X-Git-Tag: trac5549a_base~34^2~15
X-Git-Url: http://git.ipfire.org/cgi-bin/gitweb.cgi?a=commitdiff_plain;h=25ced3639b000355b5bc61c3bee1befca01f4215;p=thirdparty%2Fkea.git

[5478] Load balancing configuration described.
---

diff --git a/doc/guide/hooks.xml b/doc/guide/hooks.xml
index bb7768dfbf..340811910c 100644
--- a/doc/guide/hooks.xml
+++ b/doc/guide/hooks.xml
@@ -2906,11 +2906,427 @@ both the command and the response.
         <title>Server States</title>
         <para>The DHCP server operating within an HA setup runs a state machine
         and the state of the server can be retrieved by its peers using the
-        'ha-heartbeat' command sent over the RESTful API. If the partner server
-        doesn't respond to the 'ha-heartbeat' command longer than configured
-        amount of time, the communication is considered interrupted and the
-        server may (depending on the configuration) use additional measures to
-        verify if the partner is still operating.</para>
+        <command>ha-heartbeat</command> command sent over the RESTful API. If
+        the partner server doesn't respond to the <command>ha-heartbeat</command>
+        command longer than configured amount of time, the communication is
+        considered interrupted and the server may (depending on the configuration)
+        use additional measures to verify if the partner is still operating.
+        If it finds that the partner is not operating, the server transitions
+        to the <command>partner-down</command> state to handle the entire
+        DHCP traffic directed to the system.</para>
+
+        <para>In this case, the surviving server continues to send the
+        <command>ha-heartbeat</command> command to detect when the partner wakes
+        up. The partner synchronizes the lease database and when it is finally
+        ready to operate, the surviving server returns to the normal operation,
+        i.e. <command>load-balancing</command> or <command>hot-standby</command>
+        state.</para>
+
+        <para>The following is the list of all possible states into which the
+        servers may transition:
+
+        <itemizedlist mark="bullet">
+          <listitem><para><command>backup</command> - normal operation of the
+          backup server. In this state it receives lease updates from the active
+          servers.</para></listitem>
+
+          <listitem><para><command>hot-standby</command> - normal operation of
+          the active server running in the hot standby mode. Both primary and
+          standby server are in this state during their normal operation.
+          The primary server is responding to the DHCP queries and sends lease updates
+          to the standby server and to the backup servers, if any backup servers
+          are present.</para></listitem>
+
+          <listitem><para><command>load-balancing</command> - normal operation
+          of the active server running in the load balancing mode. Both primary
+          and secondary server are in this state during their normal operation.

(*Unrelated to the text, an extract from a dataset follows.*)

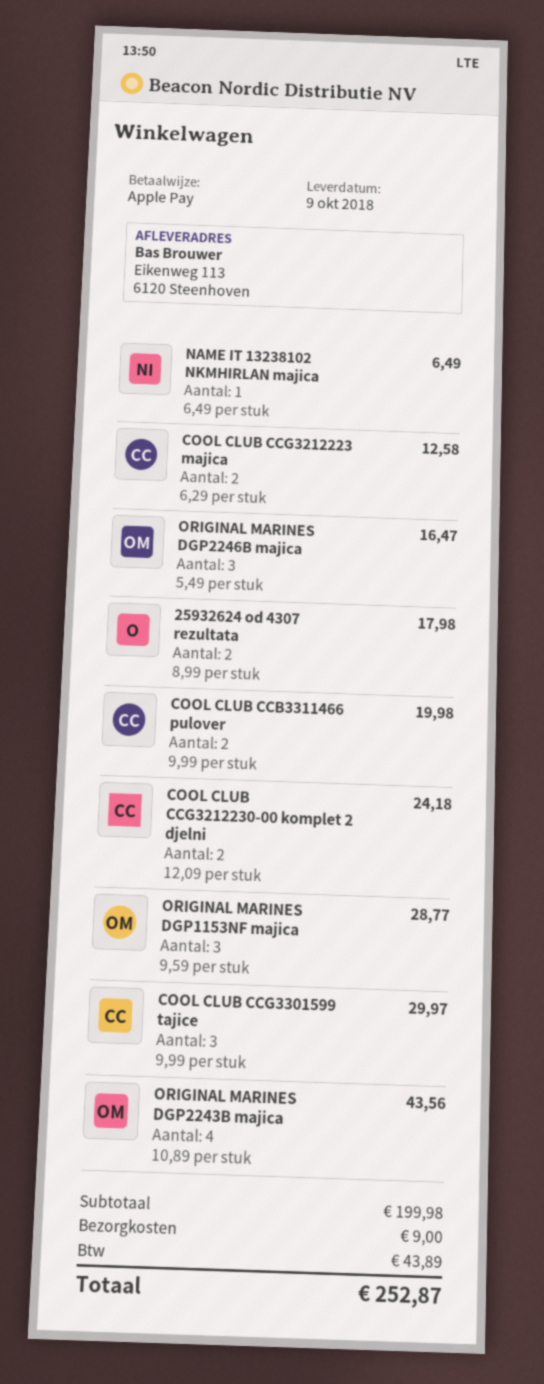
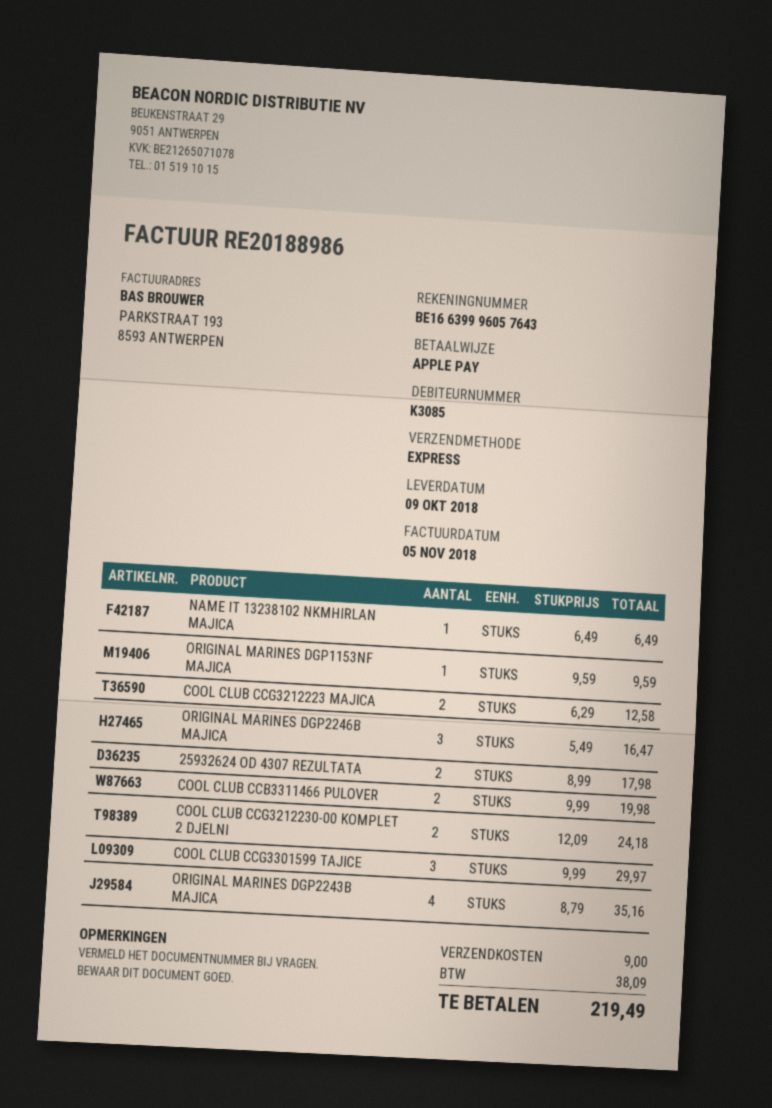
ORIGINAL MARINES DGP1153NF majica: 3 x 9.59 = 28.77 -> 1 x 9.59 = 9.59
ORIGINAL MARINES DGP2243B majica: 4 x 10.89 = 43.56 -> 4 x 8.79 = 35.16
tax: 43.89 -> 38.09
total: 252.87 -> 219.49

+          Both servers are responding to the DHCP queries and send lease updates
+          to each other and to the backup servers, if any backup servers are
+          present.</para></listitem>
+
+          <listitem><para><command>partner-down</command> - an active server
+          transitions to this state after detecting that its partner (another
+          active server) is offline. The server doesn't transition to this state
+          if any of the backup servers is unavailable. In the <command>
+          partner-down</command> state the server responds to all DHCP queries,
+          so also those queries which are normally handled by the active server
+          which is now unavailable.</para></listitem>
+
+          <listitem><para><command>ready</command> - an active server transitions
+          to this state after synchronizing its lease database with an active
+          partner. This state is to indicate to the partner (likely being in the
+          <command>partner-down</command> state that it may return to the
+          normal operation. When it does, the server being in the <command>
+          ready</command> state will also start normal operation.</para>
+          </listitem>
+
+          <listitem><para><command>syncing</command> - an active server
+          transitions to this state to fetch leases from the active partner
+          and update the local lease database. When it this state, it
+          issues the <command>dhcp-disable</command> to disable the DHCP
+          service of the partner from which the leases are fetched. The DHCP
+          servie is disabled for the maximum time of 60 seconds, after which
+          it is automatically enabled, in case the syncing partner has died
+          again failing to re-enable the service. If the synchronization is
+          completed the syncing server issues the <command>dhcp-enable
+          </command> to re-enable the DHCP service of the partner. The
+          syncing operation is synchronous. The server is waiting for an
+          answer from the partner and is not doing anything else while the
+          leases synchronization takes place.</para></listitem>
+
+          <listitem><para><command>waiting</command> - each started server
+          instance enters this state. The backup server will transition
+          directly from this statet to the <command>backup</command> state.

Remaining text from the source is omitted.